In the past, the great circle was difficult to employ in navigation despite its utility as its use required recalculating the great circle course repeatedly. The rhumb line is easier to use on a Mercator chart as it appears as a straight line between two points and represents a constant course. With the advent of computers and the inertial navigation system, the computation of the great circle course was easily accomplished and enabled a craft to steer or fly the shortest path between two points.
Great Circle and Rhumb Line Distance in the Polar Region
The conditions for this event are shown as follows:
Rifleman at 89.993°N latitude, 70.0°W longitude
Balloon at 89.993°N latitude, 70.25°E longitude
Great circle distance 1599.98 yards
Rhumb line distance 2082 yards
Rhumb line distance (on a small circle) is calculated by this computation:
cos latitude x longitude difference = 0.0001221 x 140.25 deg x 60 nmi/deg x 2,025.378 yds/nmi = 2,082 yards rhumb line distance
Since the location of this event is less than 0.5 nmi of the pole, the spherical triangle to be solved can be treated as a plane triangle shown in Figure 17 with little error incurred. The law of cosines is typically used to calculate great circle distances and its formula is shown at the end. The law of cosines is difficult to use when small angles are involved. The value of cosine 1 arc-minute is 0.9999999 and the value of cosine 10 arcminutes is 0.9999957, which illustrates how the value of the cosine function for small angles changes very slowly. The distance between the rifleman and the balloon, we will find, is 1,599.98 yards or 0.7899668 nmi or 0.7899668 arcminutes—an angle too small to obtain from the law of cosines formula (from a typical calculator).

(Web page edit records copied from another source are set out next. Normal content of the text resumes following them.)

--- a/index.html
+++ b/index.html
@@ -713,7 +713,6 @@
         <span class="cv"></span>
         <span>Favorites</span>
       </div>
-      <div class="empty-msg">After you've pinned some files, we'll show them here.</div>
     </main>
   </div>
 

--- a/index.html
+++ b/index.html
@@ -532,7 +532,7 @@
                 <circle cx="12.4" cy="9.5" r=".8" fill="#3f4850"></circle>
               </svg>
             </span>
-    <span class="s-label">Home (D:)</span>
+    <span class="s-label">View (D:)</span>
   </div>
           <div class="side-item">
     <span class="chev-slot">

To solve for the distance, we will use the plane triangle shown in
Figure 17 and employ the law of sines.
A location of rifleman AC = BC = 90°- 89.993° = 0.007°
B location of balloon = 0.007° x 60 nmi = 0.42 nmi
AB = 0.7899668 nmi x 2025.378 yds/nmi = 1,599.98 yds great
Figure 17. Plane Triangle Solution to the Great Circle Calculation for the Errant Balloon
Distance: Along the equator, the difference in longitude in arcminutes; along the meridian, the difference between latitudes in arcminutes. Each arcminute is a nautical mile. Formula:
cos D = sin(lat1)sin(lat2) + cos(lat1)cos(lat2)cos(Dlong)
Where D = Distance
lat1 = Departure latitude
lat2 = Destination latitude
Dlong = Difference in longitude between departure and
The great circle is important for being the shortest distance between two points and because radio wave transmissions, natural phenomena such as light and many trajectories all travel along this path.
A more precise solution can be obtained with the use of programs such as MATLABTM.